# [What you should do]
Word for word, repeat every entry that appears below.

# [Dataset]
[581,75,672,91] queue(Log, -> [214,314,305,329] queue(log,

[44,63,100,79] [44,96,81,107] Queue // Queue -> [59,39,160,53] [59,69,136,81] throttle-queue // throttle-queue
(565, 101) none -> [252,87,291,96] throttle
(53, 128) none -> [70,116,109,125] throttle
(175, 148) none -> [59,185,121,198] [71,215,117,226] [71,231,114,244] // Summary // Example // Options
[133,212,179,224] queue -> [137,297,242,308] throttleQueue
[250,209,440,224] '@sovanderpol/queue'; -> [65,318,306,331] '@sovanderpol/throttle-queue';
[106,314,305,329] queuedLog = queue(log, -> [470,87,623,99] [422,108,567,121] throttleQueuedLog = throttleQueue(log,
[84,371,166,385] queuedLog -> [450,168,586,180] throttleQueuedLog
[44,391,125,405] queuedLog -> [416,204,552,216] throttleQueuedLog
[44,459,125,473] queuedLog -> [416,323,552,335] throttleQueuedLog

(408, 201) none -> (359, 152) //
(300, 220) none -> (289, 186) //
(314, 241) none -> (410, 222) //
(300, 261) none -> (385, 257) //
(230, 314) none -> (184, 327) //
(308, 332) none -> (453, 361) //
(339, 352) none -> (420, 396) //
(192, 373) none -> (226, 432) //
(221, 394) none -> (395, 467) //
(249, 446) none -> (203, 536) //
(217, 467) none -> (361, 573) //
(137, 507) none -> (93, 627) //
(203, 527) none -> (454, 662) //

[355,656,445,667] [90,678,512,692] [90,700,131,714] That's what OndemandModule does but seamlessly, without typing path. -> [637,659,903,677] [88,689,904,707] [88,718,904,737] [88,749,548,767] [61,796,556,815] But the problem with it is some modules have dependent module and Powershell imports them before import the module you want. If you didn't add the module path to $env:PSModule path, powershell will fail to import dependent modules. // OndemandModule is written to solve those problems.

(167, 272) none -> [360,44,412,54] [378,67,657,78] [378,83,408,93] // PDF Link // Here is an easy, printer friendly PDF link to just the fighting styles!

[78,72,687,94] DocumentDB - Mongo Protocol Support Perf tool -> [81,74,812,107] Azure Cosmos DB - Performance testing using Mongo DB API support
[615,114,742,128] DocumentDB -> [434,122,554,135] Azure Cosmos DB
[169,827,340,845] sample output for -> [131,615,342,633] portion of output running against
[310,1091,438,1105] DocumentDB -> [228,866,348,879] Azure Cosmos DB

# [Result of the task]
[581,75,672,91] queue(Log, -> [214,314,305,329] queue(log,

[44,63,100,79] [44,96,81,107] Queue // Queue -> [59,39,160,53] [59,69,136,81] throttle-queue // throttle-queue
(565, 101) none -> [252,87,291,96] throttle
(53, 128) none -> [70,116,109,125] throttle
(175, 148) none -> [59,185,121,198] [71,215,117,226] [71,231,114,244] // Summary // Example // Options
[133,212,179,224] queue -> [137,297,242,308] throttleQueue
[250,209,440,224] '@sovanderpol/queue'; -> [65,318,306,331] '@sovanderpol/throttle-queue';
[106,314,305,329] queuedLog = queue(log, -> [470,87,623,99] [422,108,567,121] throttleQueuedLog = throttleQueue(log,
[84,371,166,385] queuedLog -> [450,168,586,180] throttleQueuedLog
[44,391,125,405] queuedLog -> [416,204,552,216] throttleQueuedLog
[44,459,125,473] queuedLog -> [416,323,552,335] throttleQueuedLog

(408, 201) none -> (359, 152) //
(300, 220) none -> (289, 186) //
(314, 241) none -> (410, 222) //
(300, 261) none -> (385, 257) //
(230, 314) none -> (184, 327) //
(308, 332) none -> (453, 361) //
(339, 352) none -> (420, 396) //
(192, 373) none -> (226, 432) //
(221, 394) none -> (395, 467) //
(249, 446) none -> (203, 536) //
(217, 467) none -> (361, 573) //
(137, 507) none -> (93, 627) //
(203, 527) none -> (454, 662) //

[355,656,445,667] [90,678,512,692] [90,700,131,714] That's what OndemandModule does but seamlessly, without typing path. -> [637,659,903,677] [88,689,904,707] [88,718,904,737] [88,749,548,767] [61,796,556,815] But the problem with it is some modules have dependent module and Powershell imports them before import the module you want. If you didn't add the module path to $env:PSModule path, powershell will fail to import dependent modules. // OndemandModule is written to solve those problems.

(167, 272) none -> [360,44,412,54] [378,67,657,78] [378,83,408,93] // PDF Link // Here is an easy, printer friendly PDF link to just the fighting styles!

[78,72,687,94] DocumentDB - Mongo Protocol Support Perf tool -> [81,74,812,107] Azure Cosmos DB - Performance testing using Mongo DB API support
[615,114,742,128] DocumentDB -> [434,122,554,135] Azure Cosmos DB
[169,827,340,845] sample output for -> [131,615,342,633] portion of output running against
[310,1091,438,1105] DocumentDB -> [228,866,348,879] Azure Cosmos DB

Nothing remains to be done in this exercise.